Antònio Lobo Antunes : « Je suis le plus grand spéléologue de la dépression »
Figure majeure de la littérature, le Portugais Antònio Lobo Antunes est né à Lisbonne en 1942. Dans la lignée de son père neurologue réputé, il devient psychiatre tout en cultivant le goût des belles lettres et des classiques de la littérature française, notamment. Si son premier recueil de poèmes est publié en 1955, il ne décide de se consacrer entièrement à la littérature qu’au début des années 1980, après le succès de son deuxième roman ‘Le Cul de Judas’ (1985). Dans le cadre de son service militaire, il est envoyé comme médecin en Angola au début des années 70, en pleine guerre coloniale.
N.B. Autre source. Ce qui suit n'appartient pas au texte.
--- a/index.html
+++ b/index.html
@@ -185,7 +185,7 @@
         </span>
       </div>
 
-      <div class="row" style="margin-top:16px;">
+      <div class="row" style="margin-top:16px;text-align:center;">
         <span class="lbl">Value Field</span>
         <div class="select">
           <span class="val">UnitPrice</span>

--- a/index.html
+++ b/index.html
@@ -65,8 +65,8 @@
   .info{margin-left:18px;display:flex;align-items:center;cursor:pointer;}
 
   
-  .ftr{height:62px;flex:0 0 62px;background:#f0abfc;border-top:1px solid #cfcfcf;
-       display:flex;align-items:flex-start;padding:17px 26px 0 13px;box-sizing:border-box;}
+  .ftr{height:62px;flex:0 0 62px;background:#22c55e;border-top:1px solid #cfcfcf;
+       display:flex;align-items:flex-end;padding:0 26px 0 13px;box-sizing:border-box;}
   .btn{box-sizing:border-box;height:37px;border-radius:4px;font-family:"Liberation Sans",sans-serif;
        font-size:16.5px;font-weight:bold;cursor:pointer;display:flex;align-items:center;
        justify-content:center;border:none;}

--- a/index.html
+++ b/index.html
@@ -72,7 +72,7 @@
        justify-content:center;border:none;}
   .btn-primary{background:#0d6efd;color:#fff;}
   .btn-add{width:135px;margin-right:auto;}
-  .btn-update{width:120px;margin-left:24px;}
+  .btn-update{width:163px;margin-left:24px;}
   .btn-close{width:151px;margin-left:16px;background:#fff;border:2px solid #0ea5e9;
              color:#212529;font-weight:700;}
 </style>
Hanté par cette expérience, Antonio Lobo Antunes signe en 1981 : ‘Connaissance de l’enfer’, les aventures d’un jeune médecin, travaillant dans un service psychiatrique. Ses œuvres font régulièrement le procès de la société portugaise, de ses institutions, du pouvoir et de ses mensonges. Un Portugal « de fiction », selon son auteur même si l’on ne peut oublier qu'il a grandi à l'époque de la dictature Salazar.
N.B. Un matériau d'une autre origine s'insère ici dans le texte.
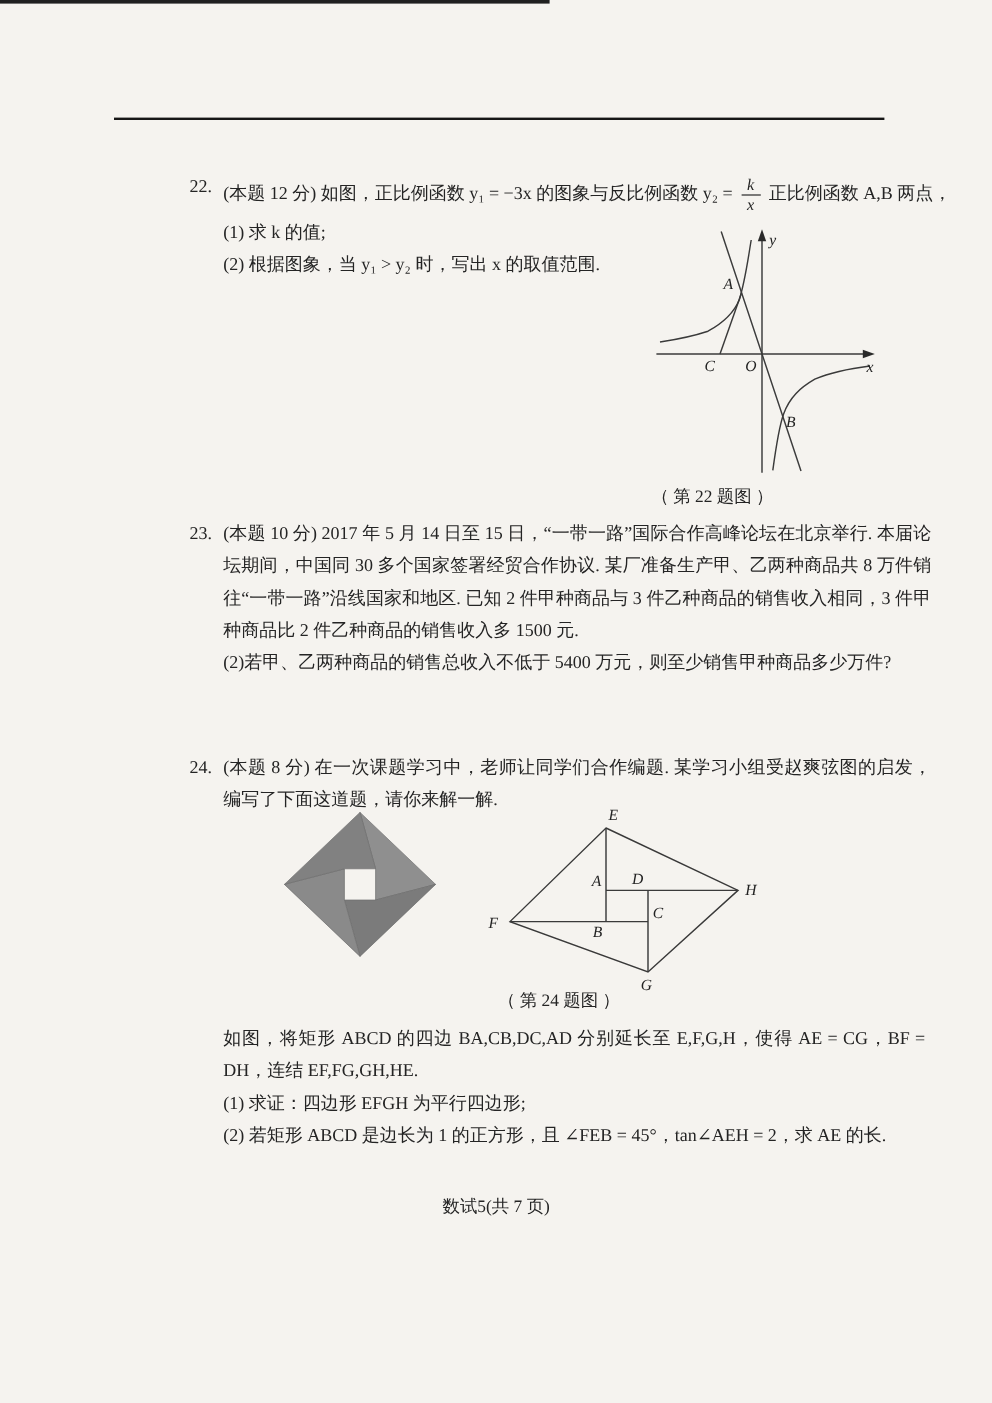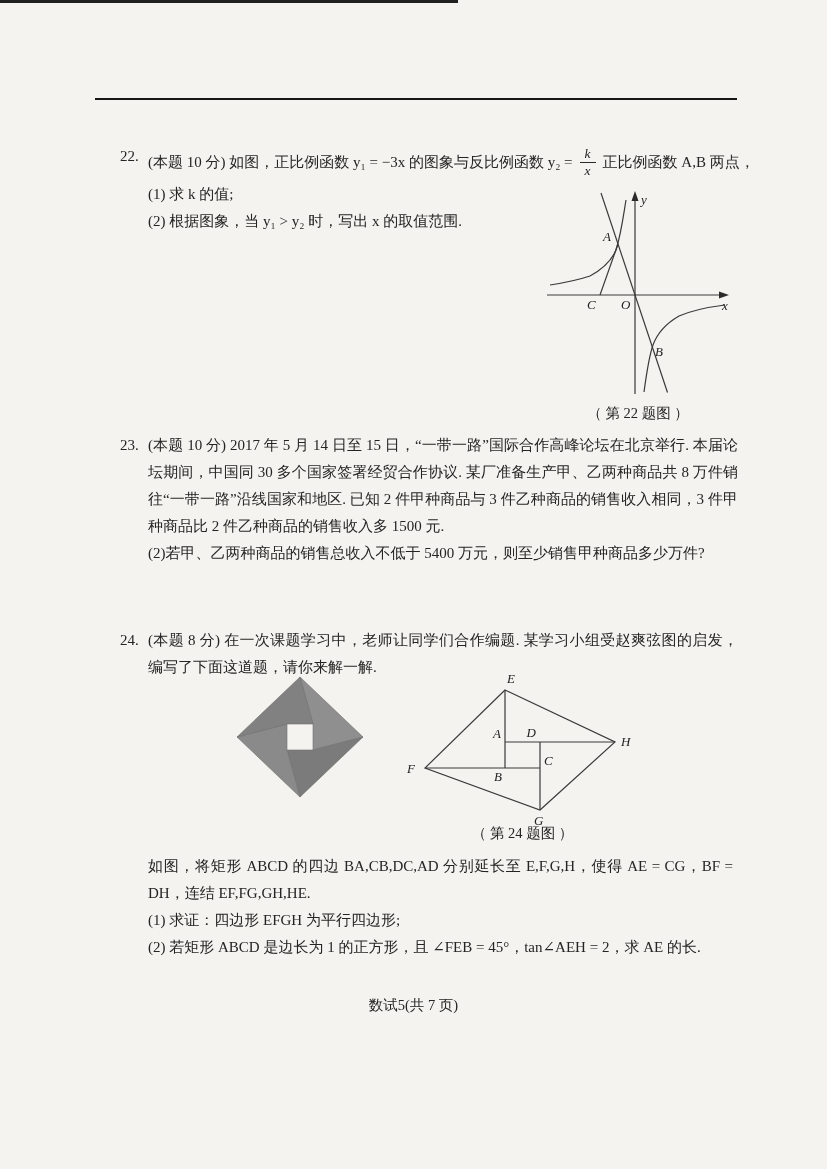--- a/index.html
+++ b/index.html
@@ -13,7 +13,7 @@
   .abs { position:absolute; }
   .scan-strip { background:#202020; }
   .top-rule { background:#161616; }
-  .prob { line-height:27px; }
+  .prob { line-height:27px;margin-left:38px; }
   .prob-row { display:flex; align-items:flex-start; }
   .prob-num { width:28px; flex:none; }
   .prob-body { flex:1; min-width:0; }

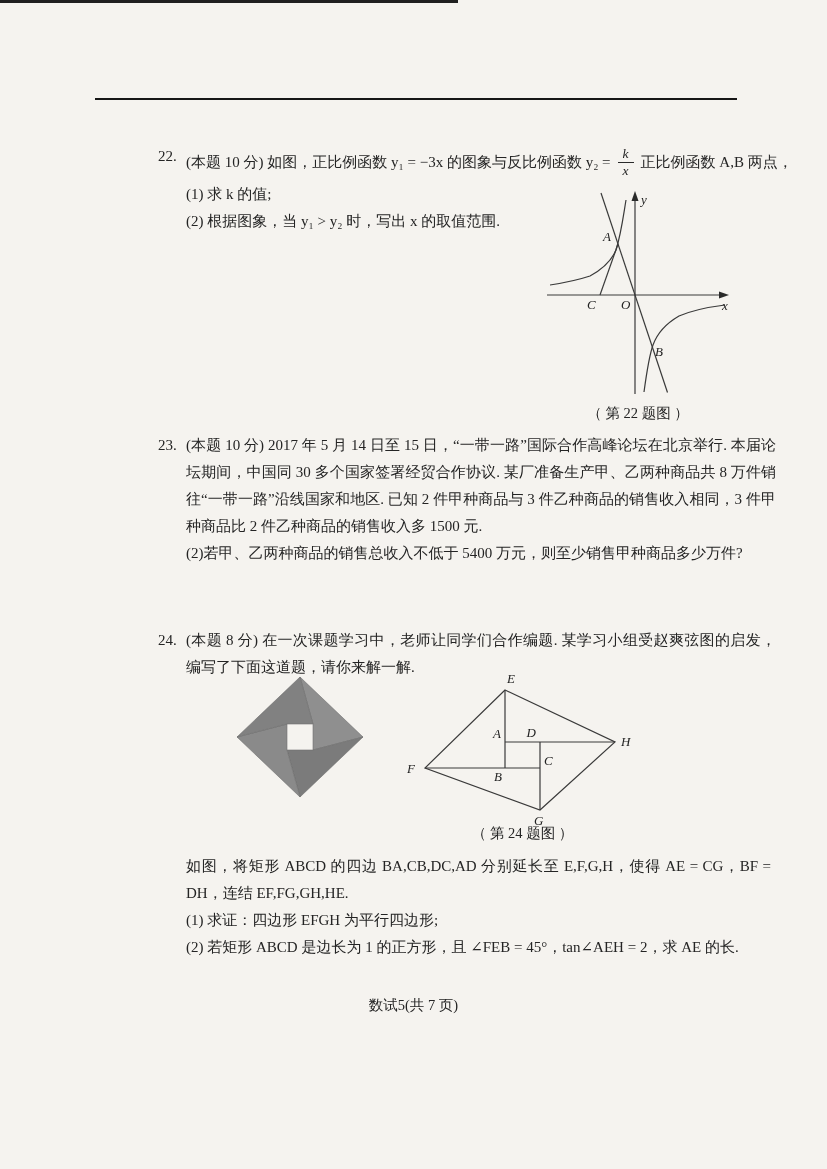--- a/index.html
+++ b/index.html
@@ -42,7 +42,7 @@
       <span class="prob-num">22.</span>
       <div class="prob-body">
         <p class="mline">
-          <span>(本题 10 分) 如图，正比例函数 y₁ = −3x 的图象与反比例函数 y₂ =</span>
+          <span>(本题 12 分) 如图，正比例函数 y₁ = −3x 的图象与反比例函数 y₂ =</span>
           <span class="frac">
             <span class="fnum">k</span>
             <span class="fden">x</span>

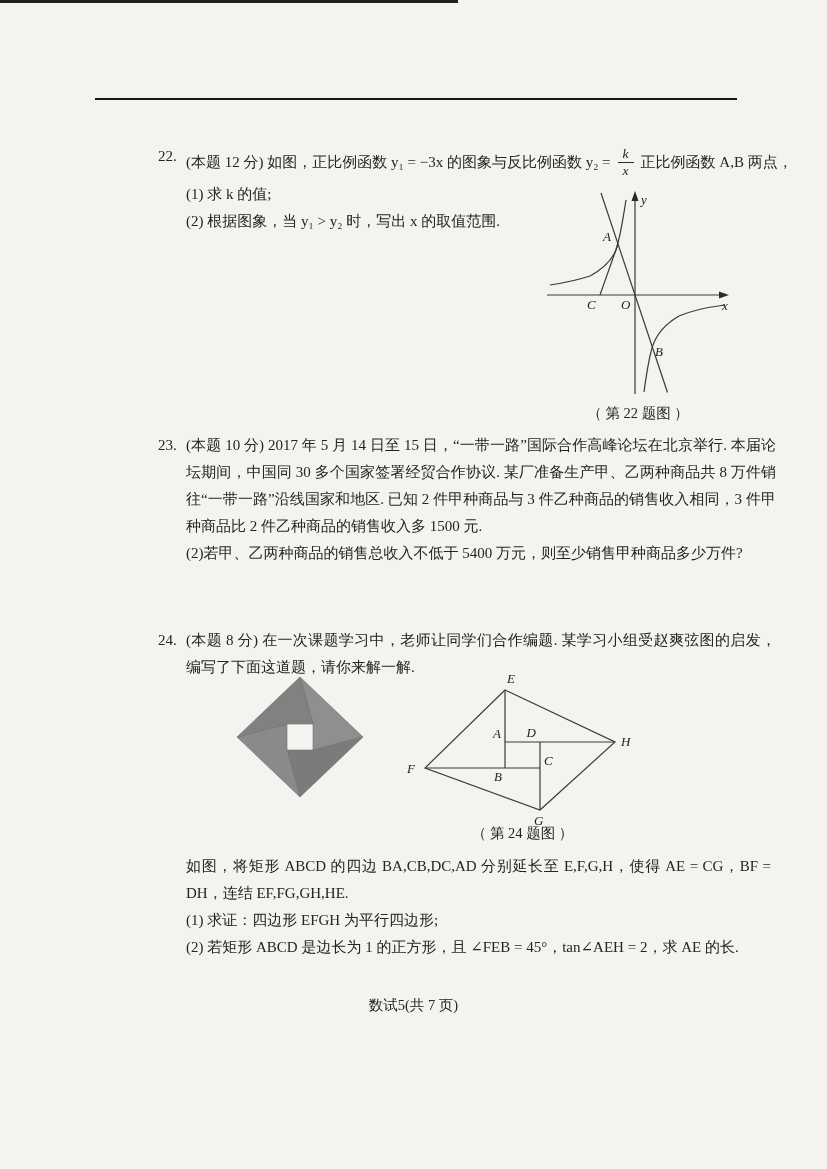--- a/index.html
+++ b/index.html
@@ -24,7 +24,7 @@
           font-style:italic; font-size:13.5px; line-height:1.15; margin:0 2px; }
   .frac .fnum { padding:0 5px; border-bottom:1.2px solid #2a2a2a; }
   .frac .fden { padding:0 5px; }
-  .caption { text-align:center; font-size:14.5px; }
+  .caption { text-align:left; font-size:14.5px; }
   .footer { text-align:center; font-size:14.5px; }
   .fig-label text { font-style:italic; font-size:13px; fill:#222;
           font-family:"Liberation Serif","DejaVu Serif",serif; }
Péter Esterhàzy : « La grande Histoire est très proche de la vie des gens »
Souvent comparé à Boulgakov, parfois à Kafka, Péter Esterhàzy, né en 1950, s’est affirmé sur la scène littéraire internationale, au début des années 2000. Dans ‘Harmonia Caelestis’ (2000), l’auteur relatait l’histoire de sa famille, l’une des plus grandes lignées de l’aristocratie magyare, dépossédée de ses biens par les communistes. Deux ans plus tard, il publiait ‘Edition corrigée’ après avoir découvert en fouillant dans les archives nationales, que son père avait été un informateur de la police politique communiste pendant plus de 20 ans. Une trahison digne d’une tragédie grecque. Style percutant dans le premier, émotion vibrante dans le second : les deux ouvrages cherchent à comprendre comment l’Histoire peut broyer les existences. A quelques jours de la commémoration du soulèvement hongrois de 1956, le romancier rappelle que l’heure de l’apaisement est loin d’avoir sonné en Europe de l’Est.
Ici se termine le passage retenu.